UFA or Universal Financial Responsibility, as it is popularly called, has long been seen as a great success for sports book publishers. The high budget, high interest returns and large customer base have long been the bedrock of the betting industry. However, recent financial problems, new rules by the NFL and increasingly stiff competition from online bookmakers have meant that many betting establishments are either going out of business or consolidating their resources in order to remain in business. In an effort to keep its members happy, UFA as an entity is now being threatened by the United States Patent and Trademark Office with a patent lawsuit.
The USPTO is basically an organization that was designed to prevent “unfair” acts on the part of the patent office, but in this case it appears to be singling out sports books. The USPTO has been in this role since 1950, and it is responsible for many of the rules that govern the patent process. Its purpose is to protect the consumer from impostors and to provide reasonable protection for inventions.

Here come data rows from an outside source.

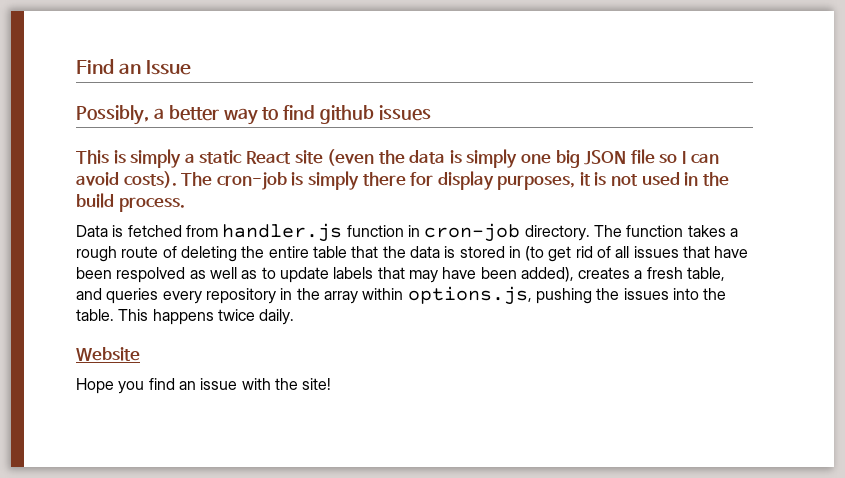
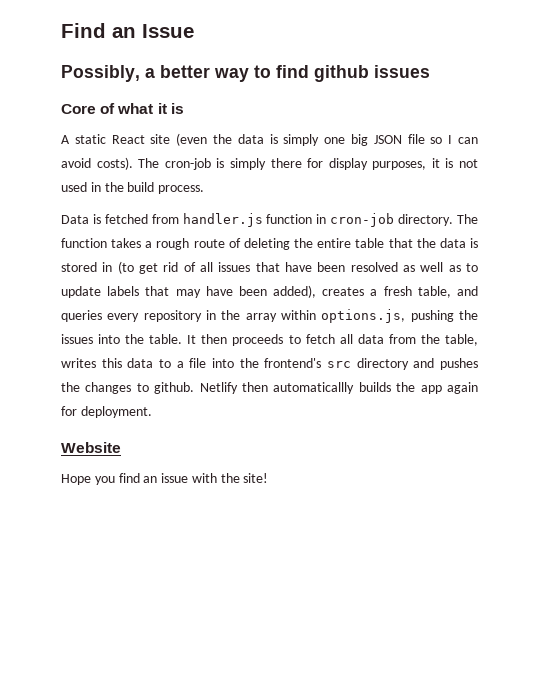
[76,149,195,168] This is simply a -> [61,103,184,114] [61,135,70,144] Core of what it is // A
[116,267,186,283] respolved -> [350,262,398,272] resolved
[118,309,295,325] This happens twice daily. -> [187,334,479,346] [61,358,479,370] [61,382,478,394] [61,406,152,418] It then proceeds to fetch all data from the table, writes this data to a file into the frontend's src directory and pushes the changes to github. Netlify then automaticallly builds the app again for deployment.

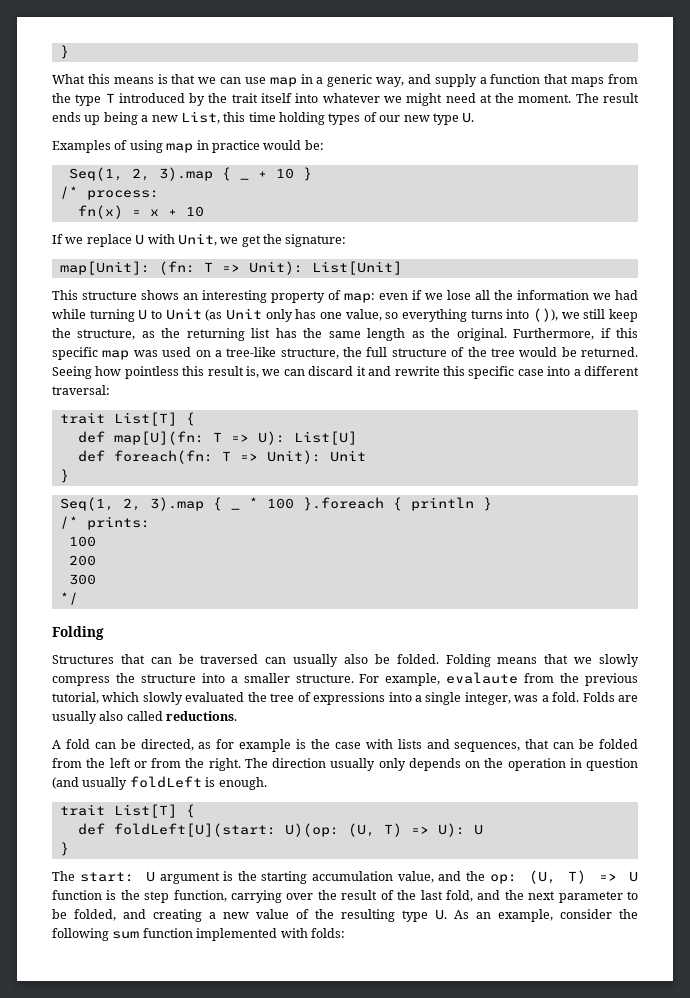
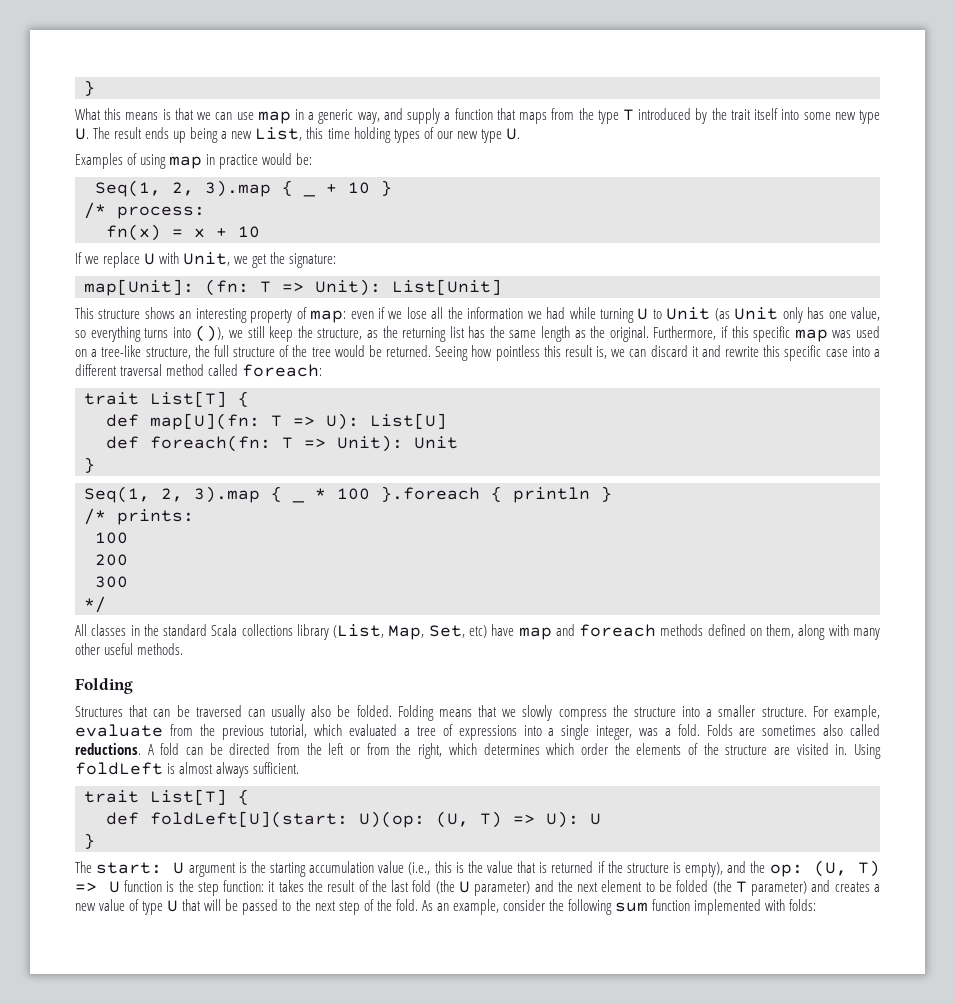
[322,93,572,106] whatever we might need at the moment. -> [803,110,881,124] [75,128,89,140] some new type U.
[52,385,110,395] traversal: -> [120,364,323,377] traversal method called foreach:
(78, 598) none -> [75,624,880,640] [75,643,184,655] // All classes in the standard Scala collections library (List, Map, Set, etc) have map and foreach methods defined on them, along with many other useful methods.
[446,672,519,684] evalaute -> [75,724,163,737] evaluate
[142,692,267,705] slowly evaluated the -> [349,724,411,736] evaluated a
[52,711,97,724] usually -> [762,725,817,736] sometimes
(238, 716) // -> (141, 749) none
[140,739,639,752] directed, as for example is the case with lists and sequences, that can be folded -> [229,743,271,755] directed
[208,758,638,771] [52,776,267,790] right. The direction usually only depends on the operation in question (and usually foldLeft is enough. -> [418,743,881,759] [75,762,300,778] right, which determines which order the elements of the structure are visited in. Using foldLeft is almost always sufficient.
[397,871,434,883] value, -> [378,861,724,877] value (i.e., this is the value that is returned if the structure is empty),
[173,890,314,903] function, carrying over -> [223,880,304,892] function: it takes
[445,890,473,902] fold, -> [412,880,531,896] fold (the U parameter)
[558,891,623,903] parameter -> [601,880,643,892] element
[74,909,447,922] folded, and creating a new value of the resulting type U. -> [676,880,881,896] [75,899,418,915] folded (the T parameter) and creates a new value of type U that will be passed to the next step of the fold.

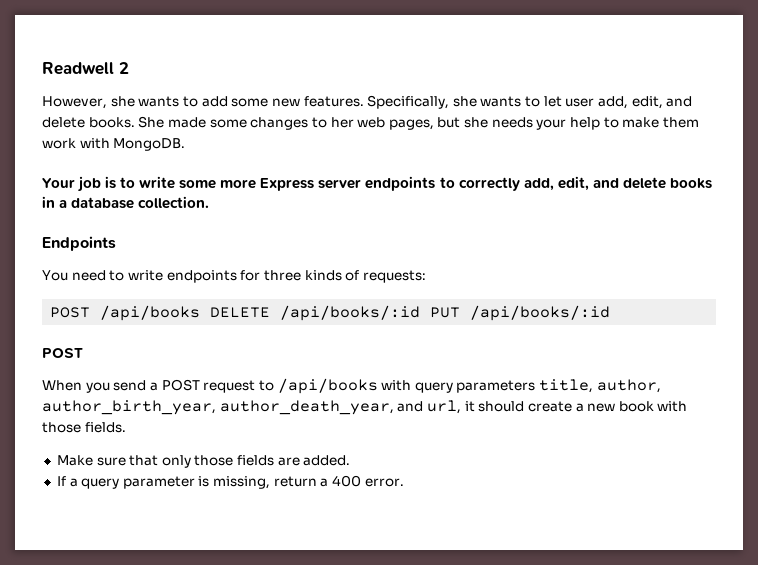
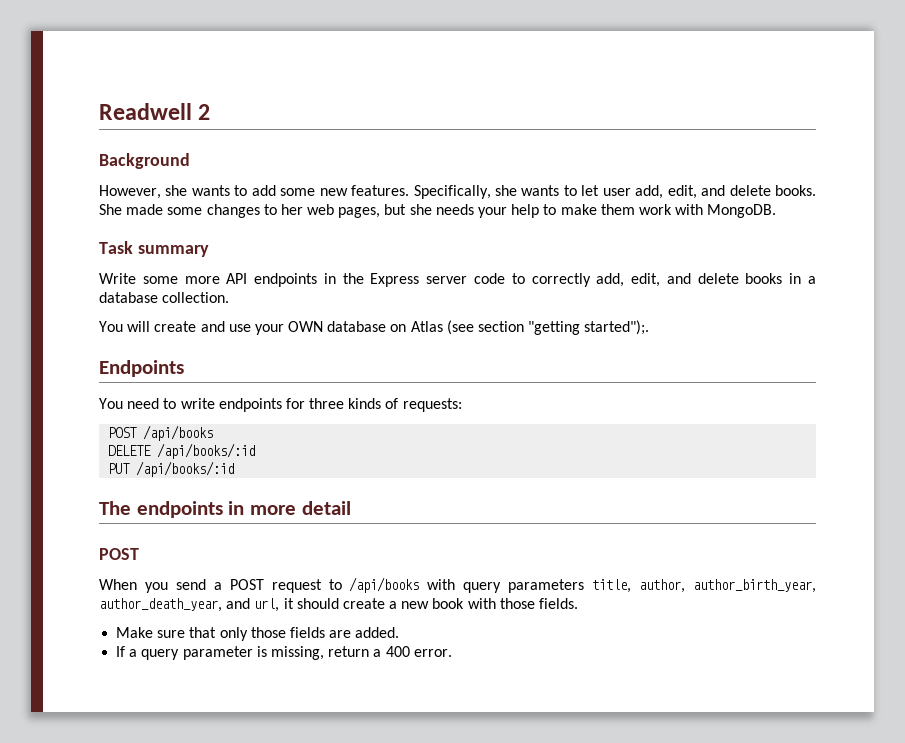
(129, 68) none -> [99,153,190,169] // Background
[42,176,257,192] Your job is to write some more -> [99,241,209,257] [99,273,364,287] Task summary // Write some more API endpoints in the
[365,176,436,191] endpoints -> [473,273,505,284] code
(210, 202) none -> [99,320,650,335] // You will create and use your OWN database on Atlas (see section "getting started");.
(201, 313) none -> (214, 433) //
(421, 313) none -> (256, 451) //
(611, 313) none -> [99,501,351,518] // The endpoints in more detail

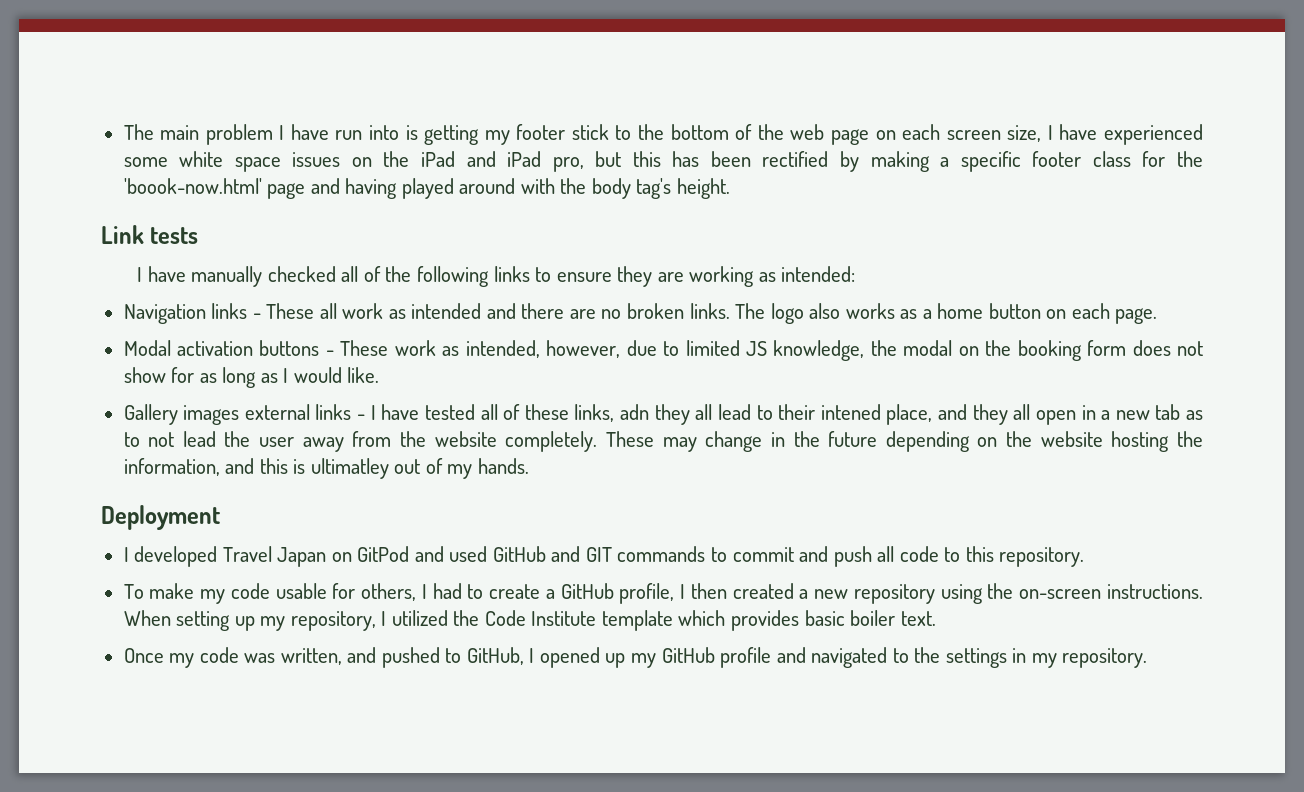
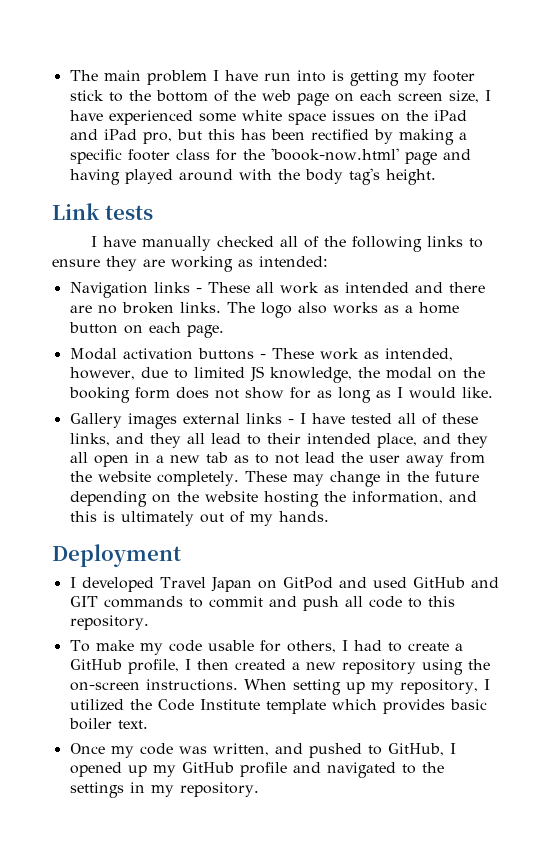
[620,404,650,420] adn -> [115,433,144,444] and
[820,404,881,420] intened -> [306,433,371,444] intended
[310,458,389,479] ultimatley -> [120,511,194,526] ultimately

According to an article in Sports Business Daily, “The USPTO sent letters to several sportbooks warning them that they could be infringing on the US Patent and Trademark Office’s rules if they did not stop doing business with clients who were selling fake tickets.” The USPTO is not accusing the sportbooks in question of any wrongdoing; however, it appears to be looking into whether the sportbooks complied with the rules. One might argue that it is not the sportbooks’ responsibility to ask the USPTO if they are violating the rules, but it does appear that the USPTO is attempting to reign them in. Whether or not the USPTO has legal jurisdiction over the matter is uncertain, but it appears that such a question has come up before and the USPTO decided to take action.
So what is the reason for the USPTO getting involved? The main issue is with UFA, which is nothing more than an unregulated non-standardized area of patent law. The USPTO is trying to keep sports books from being able to use obscure clauses in their contracts as a way to get around the patent laws. For example, if a contract contained a vague provision granting the right to the sportbooks to print fraudulent tickets, then the law would prevent the sportbooks from doing this. However, the USPTO claims that it can now prevent this from happening.
The problem with this entire situation is that it is not just the USPTO that is acting in an irresponsible fashion. There have been many questions raised as to the reason that the courts have ruled out patents for Nike, Acron Bike, andEA Sports for illegal patenting activities. As was stated above, the USPTO is trying to reign in unpatented practices that occur on websites and in blogs. This is an effort to prevent people from getting ideas for inventions and to prevent companies from stealing ideas. Unfortunately, it seems that there are some people that believe that the USPTO has every right to tell sportbooks what patentable ideas they can or cannot patent based upon the fact that the sportbooks did not do their due diligence before purchasing the rights to use these ideas.
The USPTO has tried to argue that these patents were obtained improperly since the patents were obtained in bad faith. The patents were not taken out in good faith, but the USPTO would not be arguing that point. They have tried to claim that the patents were issued in error based upon the fact that the patents were not properly obtained based upon the fact that the source code was not disclosed and thus, it was not disclosed to the person selling the software to the public. The problem is that the source code was disclosed long before the software was sold to the public. Thus, it was obvious that the USPTO had no business refusing to allow the patents based upon this point.